Any proposed method of fossil speciation has to allow for these points.

Thoughts

It has been about 7 million years since Chimp and Homo diverged. Some have supposed that the long time period would give time for all the speciations needed to implement the changes analyzed by Dr Dorus and Dr Pollard. However, fossils of homo ancestors show much less time for the changes in brain size. While not all changes were made at once, changes seem to have included large subsets of the total changes noted. And thousands of DNA base changes divided into a few events still give hundreds of base changes for each speciation. Contrast that with the 'requirement' as stated by Dr Dawkins for very few changes per speciation.

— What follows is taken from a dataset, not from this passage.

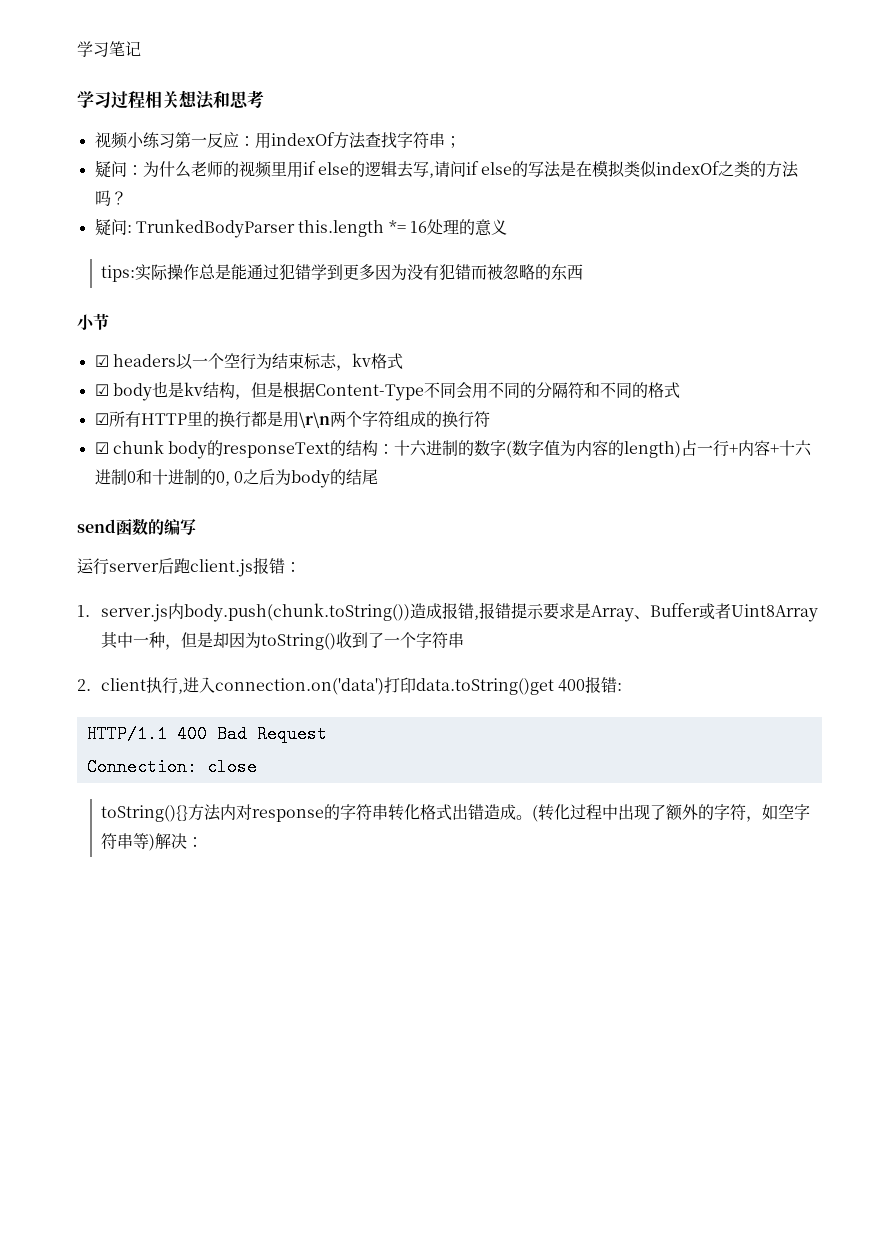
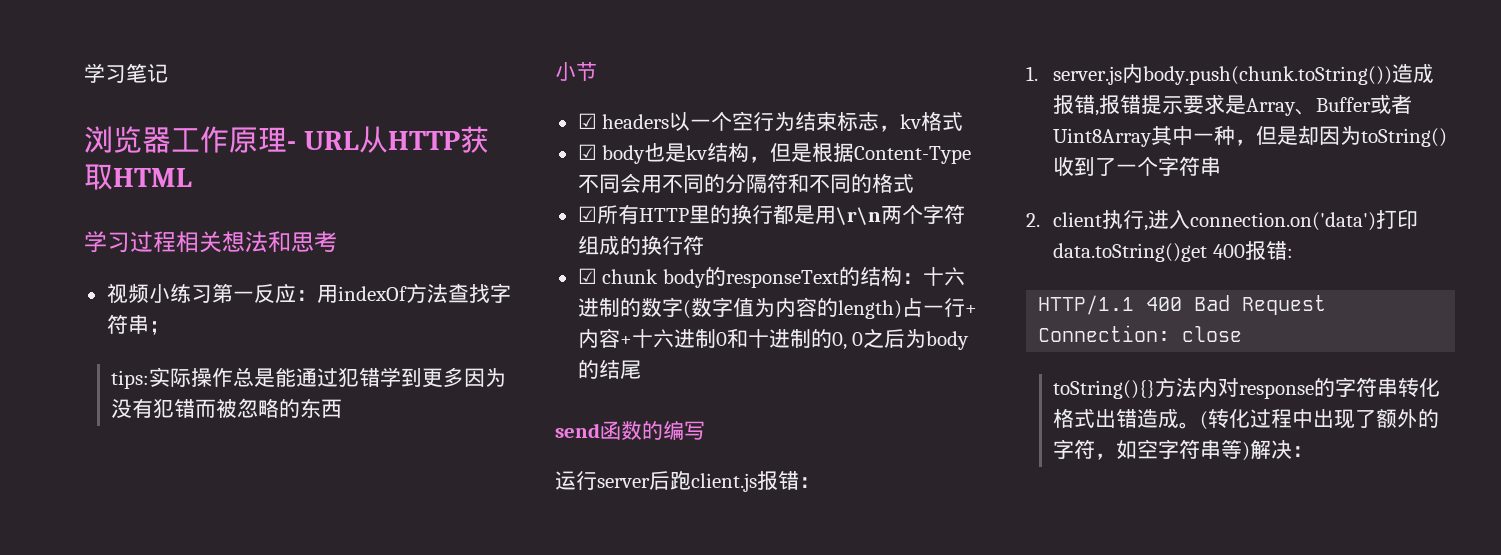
(141, 48) none -> [84,126,489,153] [84,164,192,190] // 浏览器工作原理- URL从HTTP获取HTML
[94,160,800,178] [94,190,127,206] [94,218,507,238] // 疑问：为什么老师的视频里用if else的逻辑去写,请问if else的写法是在模拟类似indexOf之类的方法吗？ // 疑问: TrunkedBodyParser this.length *= 16处理的意义 -> (170, 328) none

The short sections of DNA studied by Dr Pollard were labeled HARs - Human Accelerated Regions - presumably because is was assumed that something in the evolution of humans caused an acceleration of the random mutation rate. However, the noted changes had to happen in a short time, and were confined to specific sections of the genome - the brain genes and the associated control sections. Random changes seldom work that way, particularly when hundreds or thousands of changes are confined to a very small part - 200 out of 20,000 genes - of the human genome.

The changes seen from chimp to homo did not occur in the 60 million years preceeding that change. It appears that changes to any single gene could not occur. Also, in order to keep the genes viable, it took several changes in each gene, with simultaneous changes in the control sections. That many changes at once would seem to be beyond the capability of evolution. A recent study reported in the October 2011 Discover magazine (p24) had a human version of one of the brain genes implanted in a mouse. There were just a few differences between the chimp and homo genes, but the effect was that some neurons grew longer axons with the homo gene than with the mouse. However, there was no corresponding change to the other neurons so that the axons had no place to go to. If that had happened to the mouse, or other species before the homo evolution, the gene would easily have mutated back to where the unusable axons were not called for.

The change from knuckle walking to upright walking requires changes to the feet, ankles, knees, hips, spine, and location of head attachment. Some small subsets of the total package could be implemented separately, but several parts are required to go together. The picture illustrated in many books, showing a stooping chimp in several iterations becoming more straight legged along with other gradual changes, would not work. A chimp waddling upright on bent legs could not withstand better adapted predators, and would have difficulty seeing forward until the neck was placed correctly. Recent finds have shown adapability, with, for example, a foot very similar to ours but with the 'thumb toe' separate, so that tree dwelling would allow grasping limbs with feet as well as hand.

There are other details bearing on this speciation as well. I would like an in-depth discussion of this proposal. I will add relevant E-Mails to this site.